--- Provided records ---
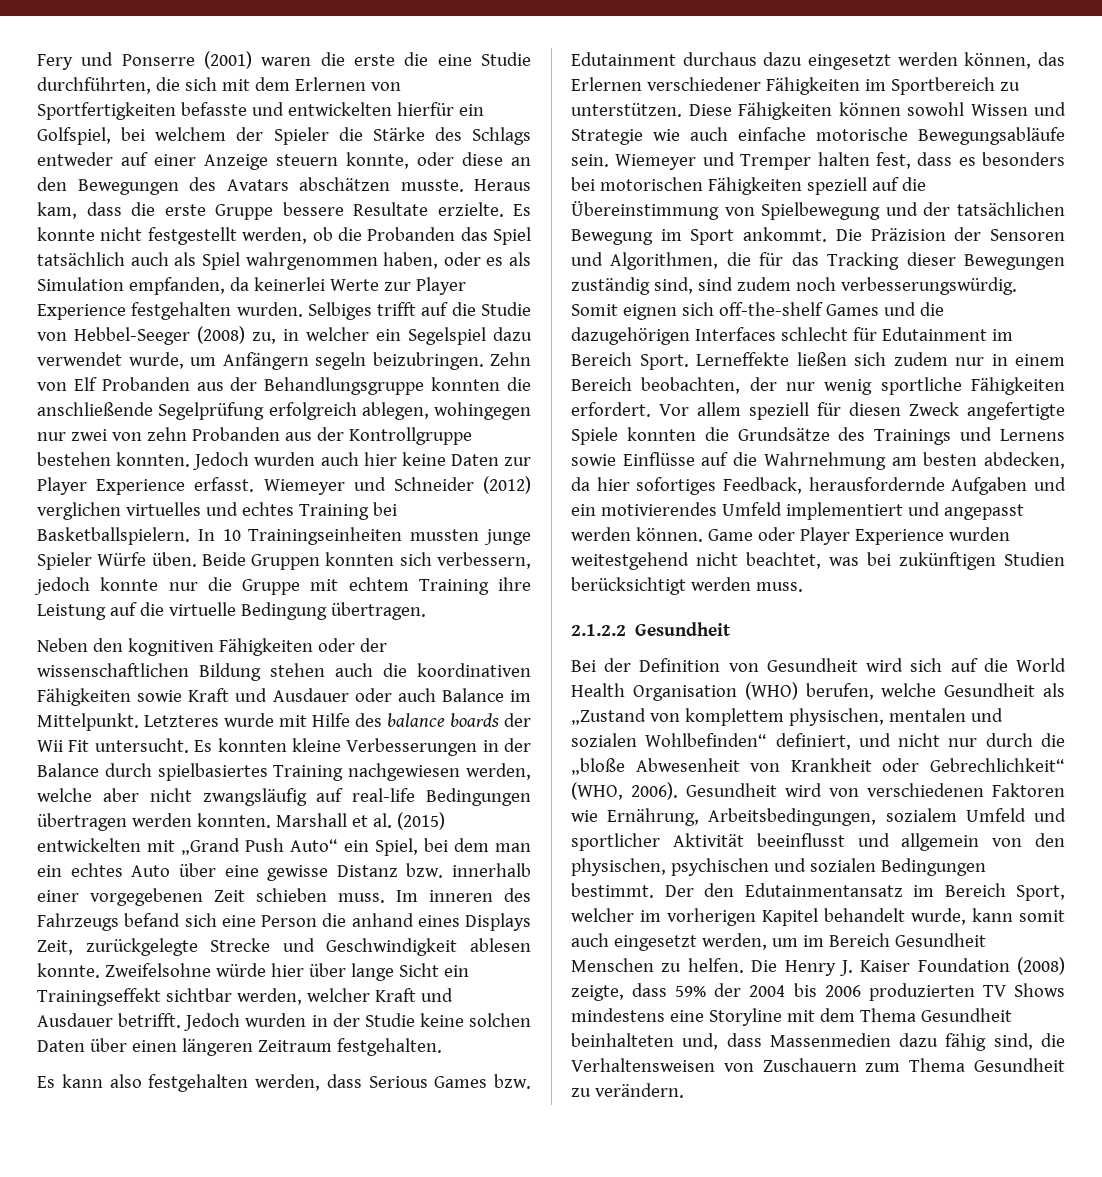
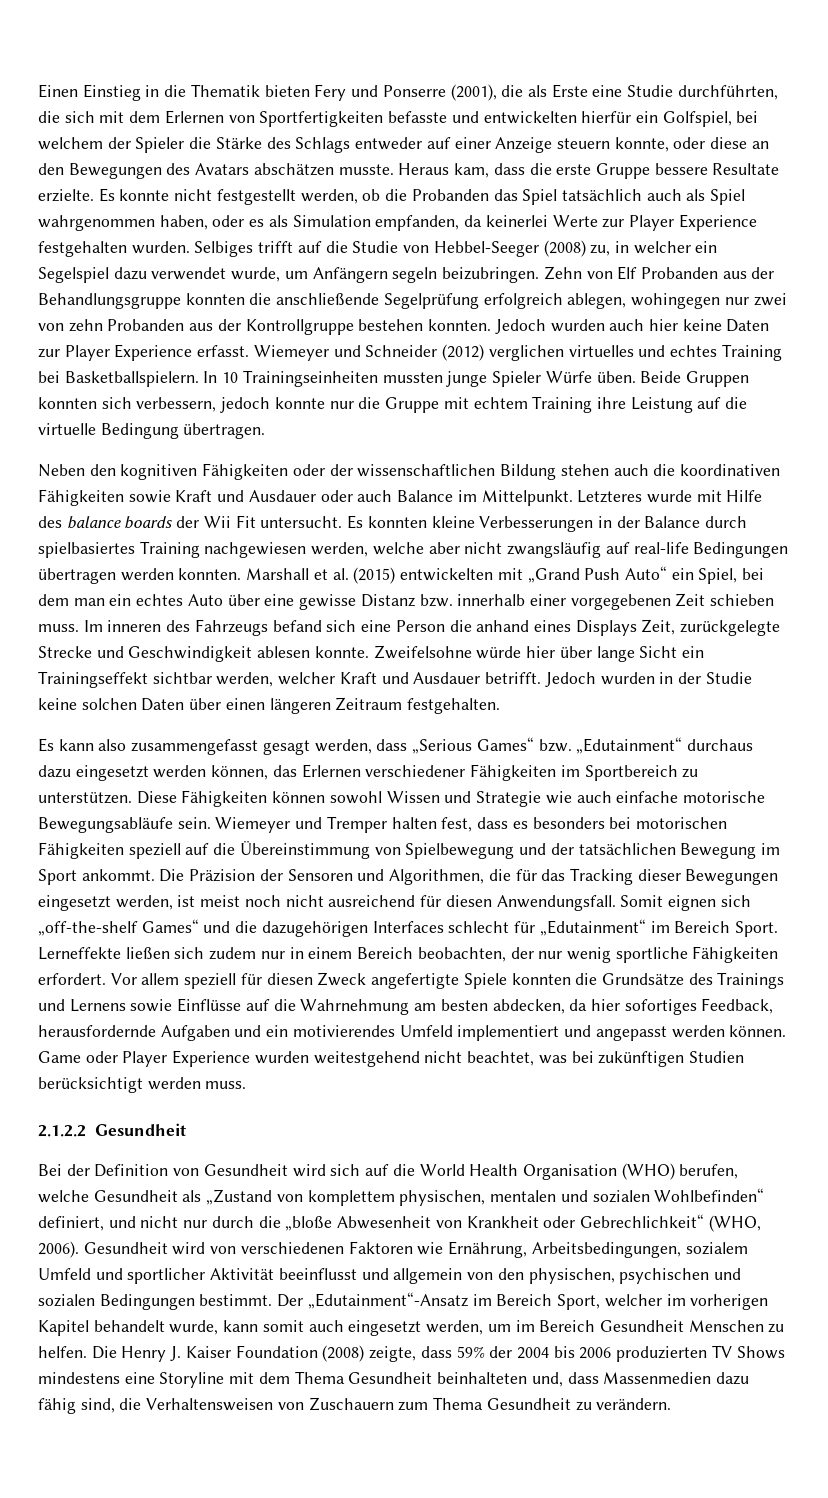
- Fery und Ponserre (2001) waren die erste die eine Studie durchführten, die sich mit dem Erlernen von Sportfertigkeiten befasste und entwickelten hierfür ein Golfspiel, bei welchem der Spieler die Stärke des Schlags entweder auf einer Anzeige steuern konnte, oder diese an den Bewegungen des Avatars abschätzen musste.
+ Einen Einstieg in die Thematik bieten Fery und Ponserre (2001), die als Erste eine Studie durchführten, die sich mit dem Erlernen von Sportfertigkeiten befasste und entwickelten hierfür ein Golfspiel, bei welchem der Spieler die Stärke des Schlags entweder auf einer Anzeige steuern konnte, oder diese an den Bewegungen des Avatars abschätzen musste.
- Es kann also festgehalten werden, dass Serious Games bzw. Edutainment durchaus dazu eingesetzt werden können, das Erlernen verschiedener Fähigkeiten im Sportbereich zu unterstützen.
+ Es kann also zusammengefasst gesagt werden, dass „Serious Games“ bzw. „Edutainment“ durchaus dazu eingesetzt werden können, das Erlernen verschiedener Fähigkeiten im Sportbereich zu unterstützen.
- Die Präzision der Sensoren und Algorithmen, die für das Tracking dieser Bewegungen zuständig sind, sind zudem noch verbesserungswürdig.
+ Die Präzision der Sensoren und Algorithmen, die für das Tracking dieser Bewegungen eingesetzt werden, ist meist noch nicht ausreichend für diesen Anwendungsfall.
- Somit eignen sich off-the-shelf Games und die dazugehörigen Interfaces schlecht für Edutainment im Bereich Sport.
+ Somit eignen sich „off-the-shelf Games“ und die dazugehörigen Interfaces schlecht für „Edutainment“ im Bereich Sport.
- Der den Edutainmentansatz im Bereich Sport, welcher im vorherigen Kapitel behandelt wurde, kann somit auch eingesetzt werden, um im Bereich Gesundheit Menschen zu helfen.
+ Der „Edutainment“-Ansatz im Bereich Sport, welcher im vorherigen Kapitel behandelt wurde, kann somit auch eingesetzt werden, um im Bereich Gesundheit Menschen zu helfen.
---
▶ [Work to be completed]: The answer is the full set of records printed exactly, less the pictures.

▶ [Task answer]:
- Fery und Ponserre (2001) waren die erste die eine Studie durchführten, die sich mit dem Erlernen von Sportfertigkeiten befasste und entwickelten hierfür ein Golfspiel, bei welchem der Spieler die Stärke des Schlags entweder auf einer Anzeige steuern konnte, oder diese an den Bewegungen des Avatars abschätzen musste.
+ Einen Einstieg in die Thematik bieten Fery und Ponserre (2001), die als Erste eine Studie durchführten, die sich mit dem Erlernen von Sportfertigkeiten befasste und entwickelten hierfür ein Golfspiel, bei welchem der Spieler die Stärke des Schlags entweder auf einer Anzeige steuern konnte, oder diese an den Bewegungen des Avatars abschätzen musste.
- Es kann also festgehalten werden, dass Serious Games bzw. Edutainment durchaus dazu eingesetzt werden können, das Erlernen verschiedener Fähigkeiten im Sportbereich zu unterstützen.
+ Es kann also zusammengefasst gesagt werden, dass „Serious Games“ bzw. „Edutainment“ durchaus dazu eingesetzt werden können, das Erlernen verschiedener Fähigkeiten im Sportbereich zu unterstützen.
- Die Präzision der Sensoren und Algorithmen, die für das Tracking dieser Bewegungen zuständig sind, sind zudem noch verbesserungswürdig.
+ Die Präzision der Sensoren und Algorithmen, die für das Tracking dieser Bewegungen eingesetzt werden, ist meist noch nicht ausreichend für diesen Anwendungsfall.
- Somit eignen sich off-the-shelf Games und die dazugehörigen Interfaces schlecht für Edutainment im Bereich Sport.
+ Somit eignen sich „off-the-shelf Games“ und die dazugehörigen Interfaces schlecht für „Edutainment“ im Bereich Sport.
- Der den Edutainmentansatz im Bereich Sport, welcher im vorherigen Kapitel behandelt wurde, kann somit auch eingesetzt werden, um im Bereich Gesundheit Menschen zu helfen.
+ Der „Edutainment“-Ansatz im Bereich Sport, welcher im vorherigen Kapitel behandelt wurde, kann somit auch eingesetzt werden, um im Bereich Gesundheit Menschen zu helfen.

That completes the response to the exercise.